▶ Provided data:

# # # # #

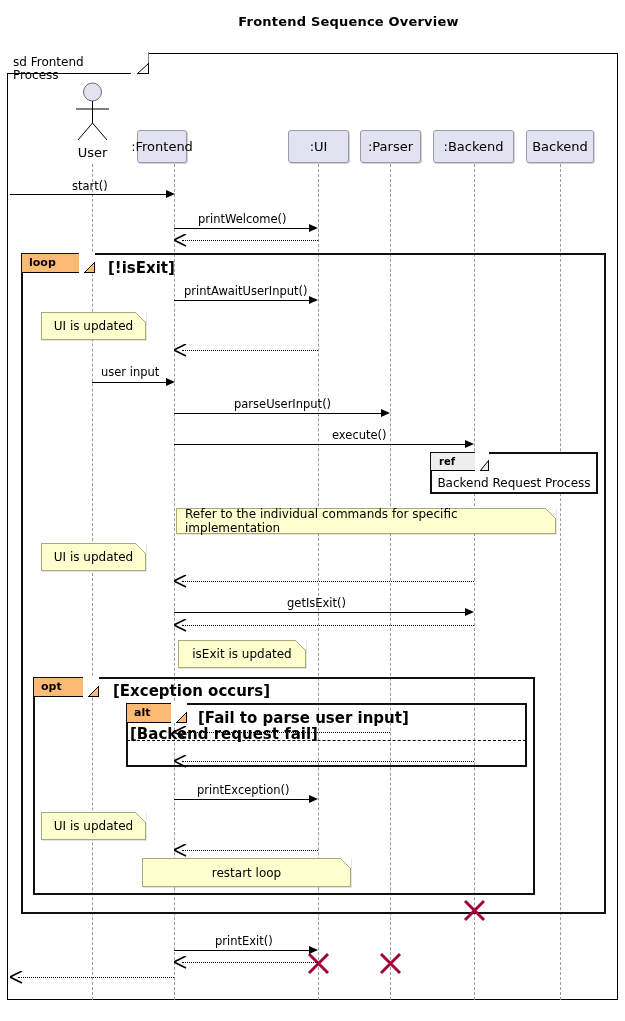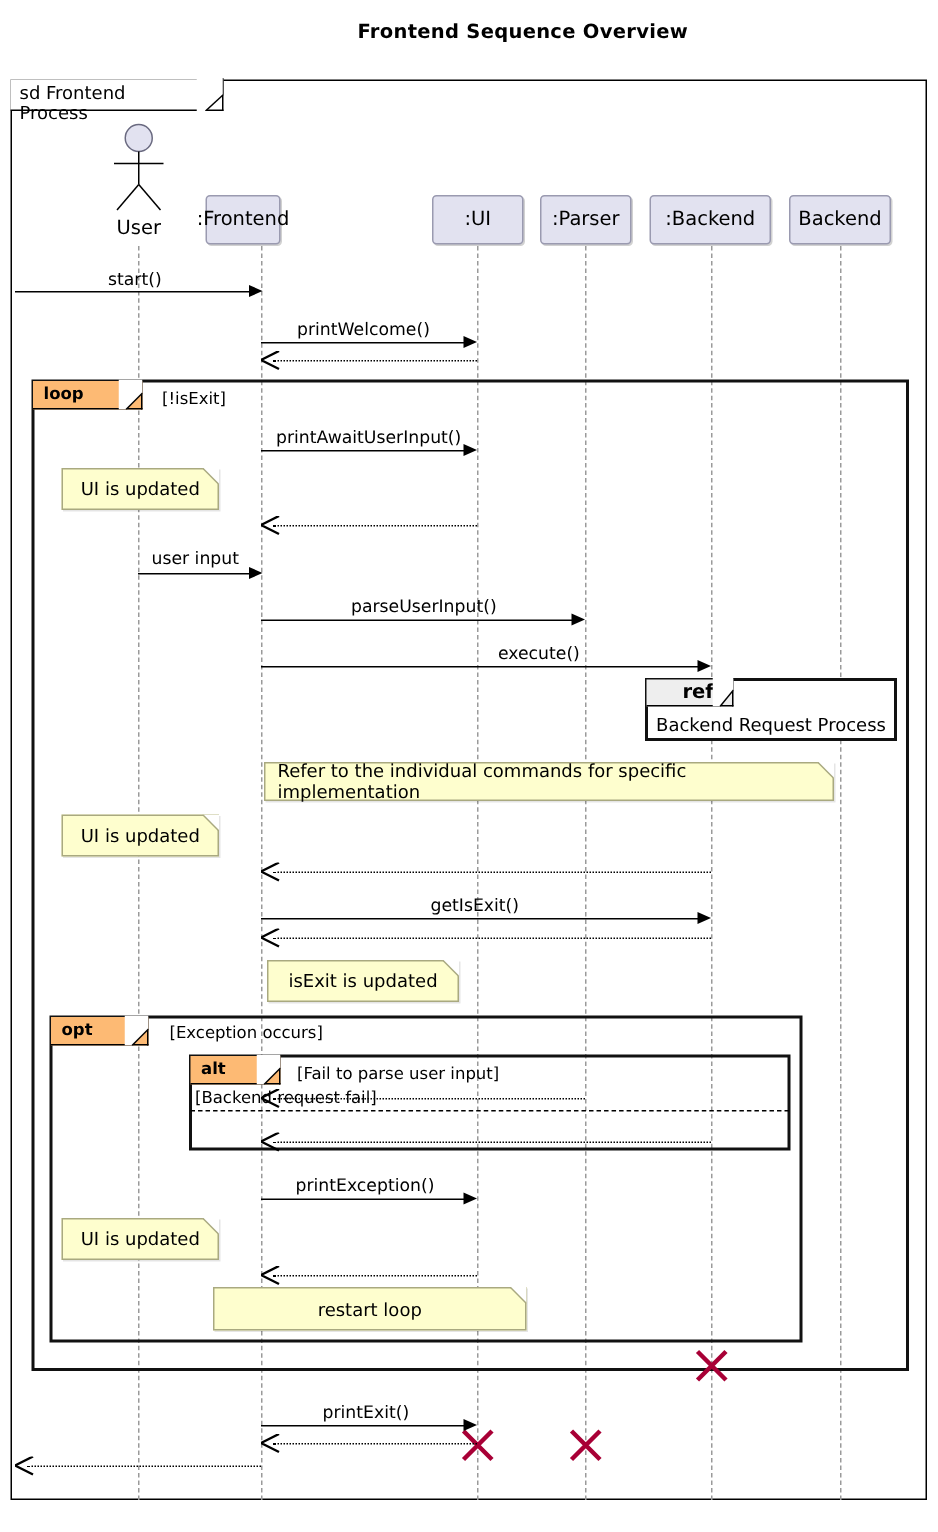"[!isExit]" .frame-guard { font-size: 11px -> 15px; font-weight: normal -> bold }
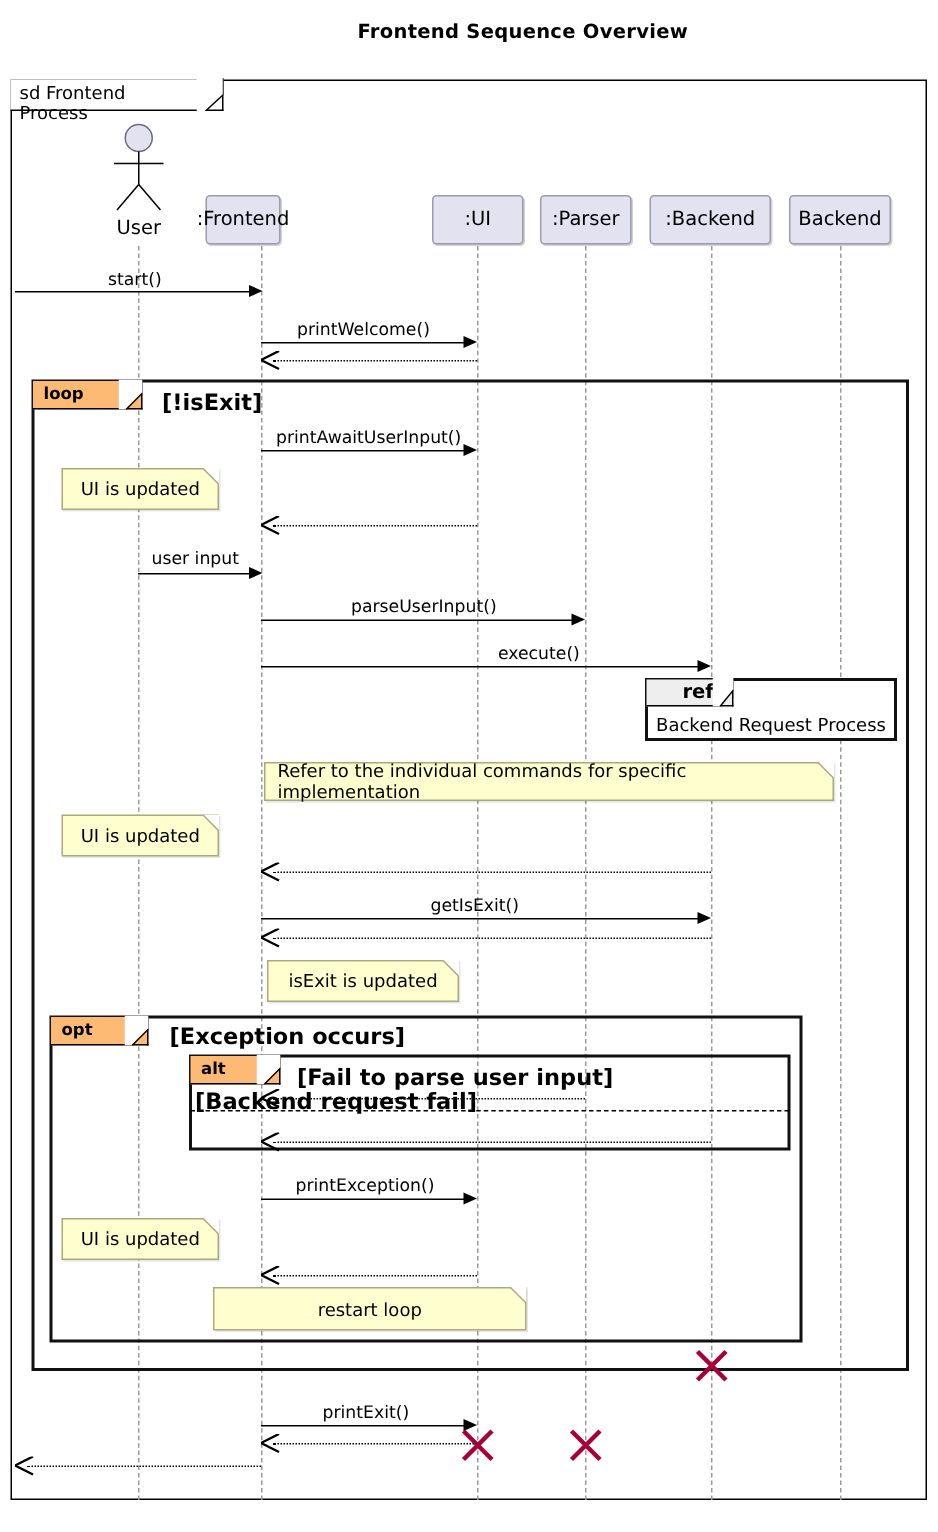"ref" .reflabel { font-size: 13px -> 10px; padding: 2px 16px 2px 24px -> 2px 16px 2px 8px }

# # # # #

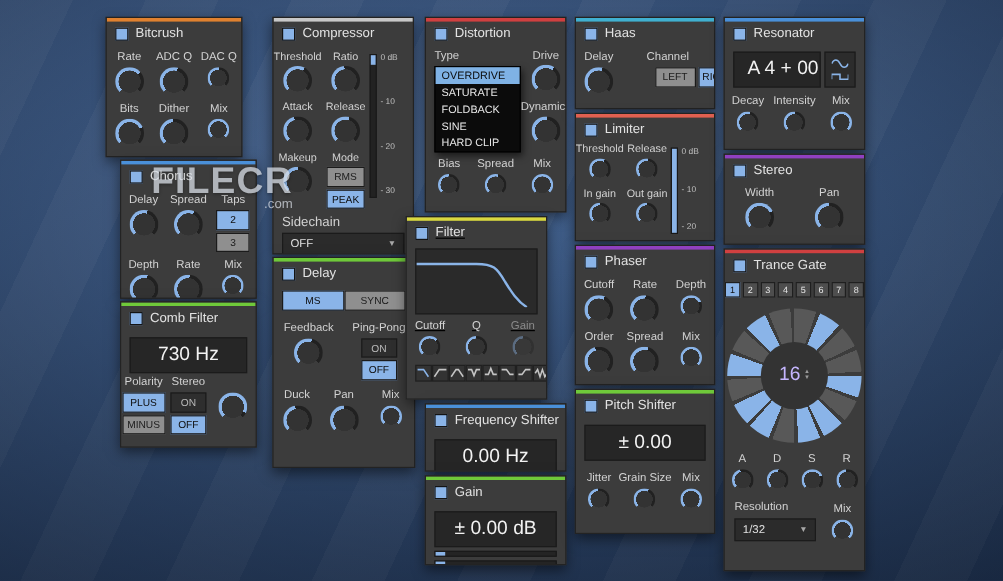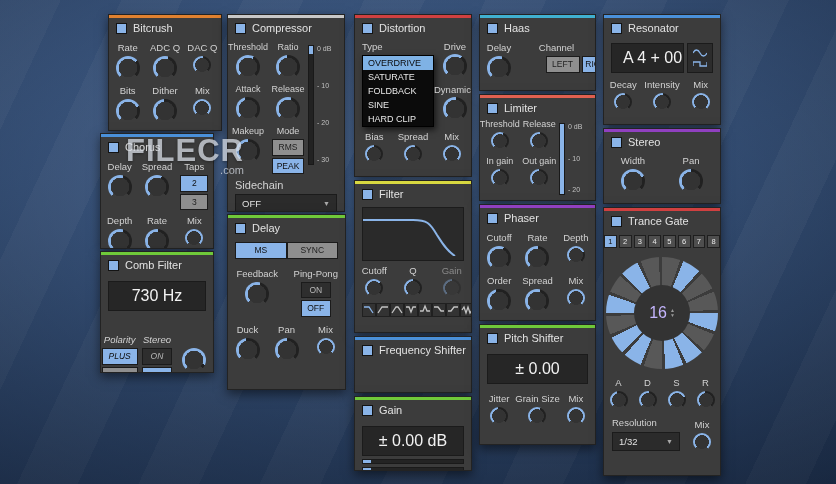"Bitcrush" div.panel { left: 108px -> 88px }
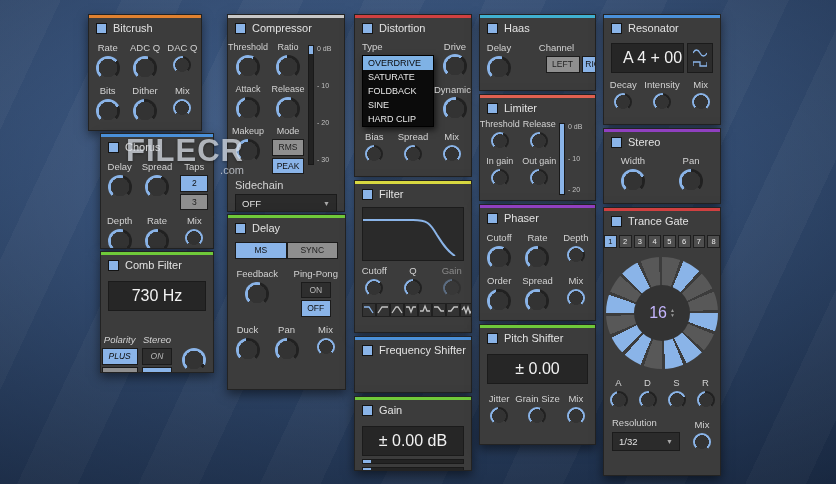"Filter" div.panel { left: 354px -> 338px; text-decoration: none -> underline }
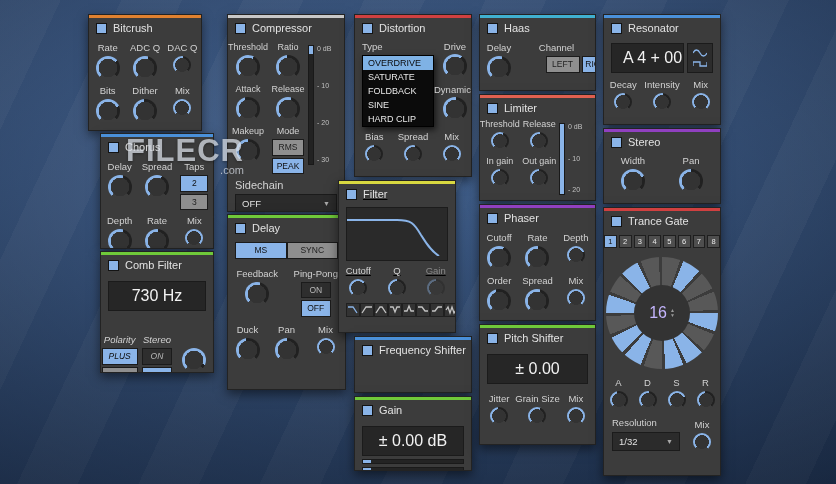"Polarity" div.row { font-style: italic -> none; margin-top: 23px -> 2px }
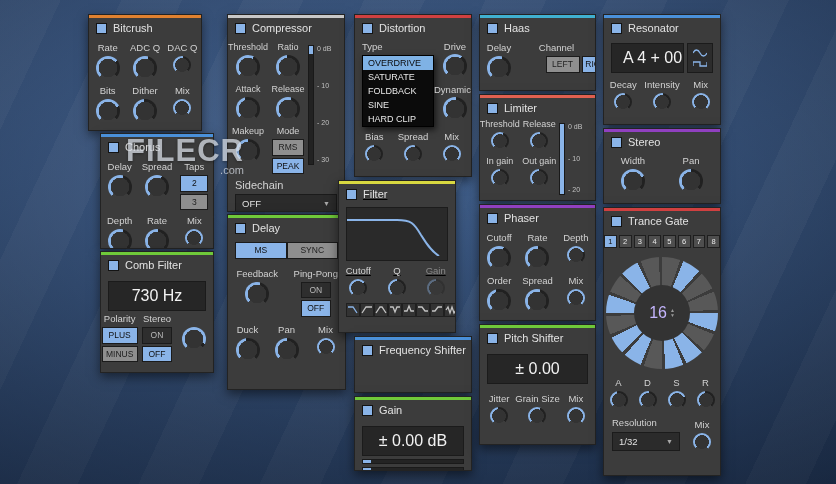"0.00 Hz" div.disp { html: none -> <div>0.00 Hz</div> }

# # # # #

▶ What is expected:
Whatever pictures the records hold, omit them; give again exactly the lines from the one containing "left: 354px ->" through the one containing "html: none ->".

▶ Response to the exercise:
"Filter" div.panel { left: 354px -> 338px; text-decoration: none -> underline }
"Polarity" div.row { font-style: italic -> none; margin-top: 23px -> 2px }
"0.00 Hz" div.disp { html: none -> <div>0.00 Hz</div> }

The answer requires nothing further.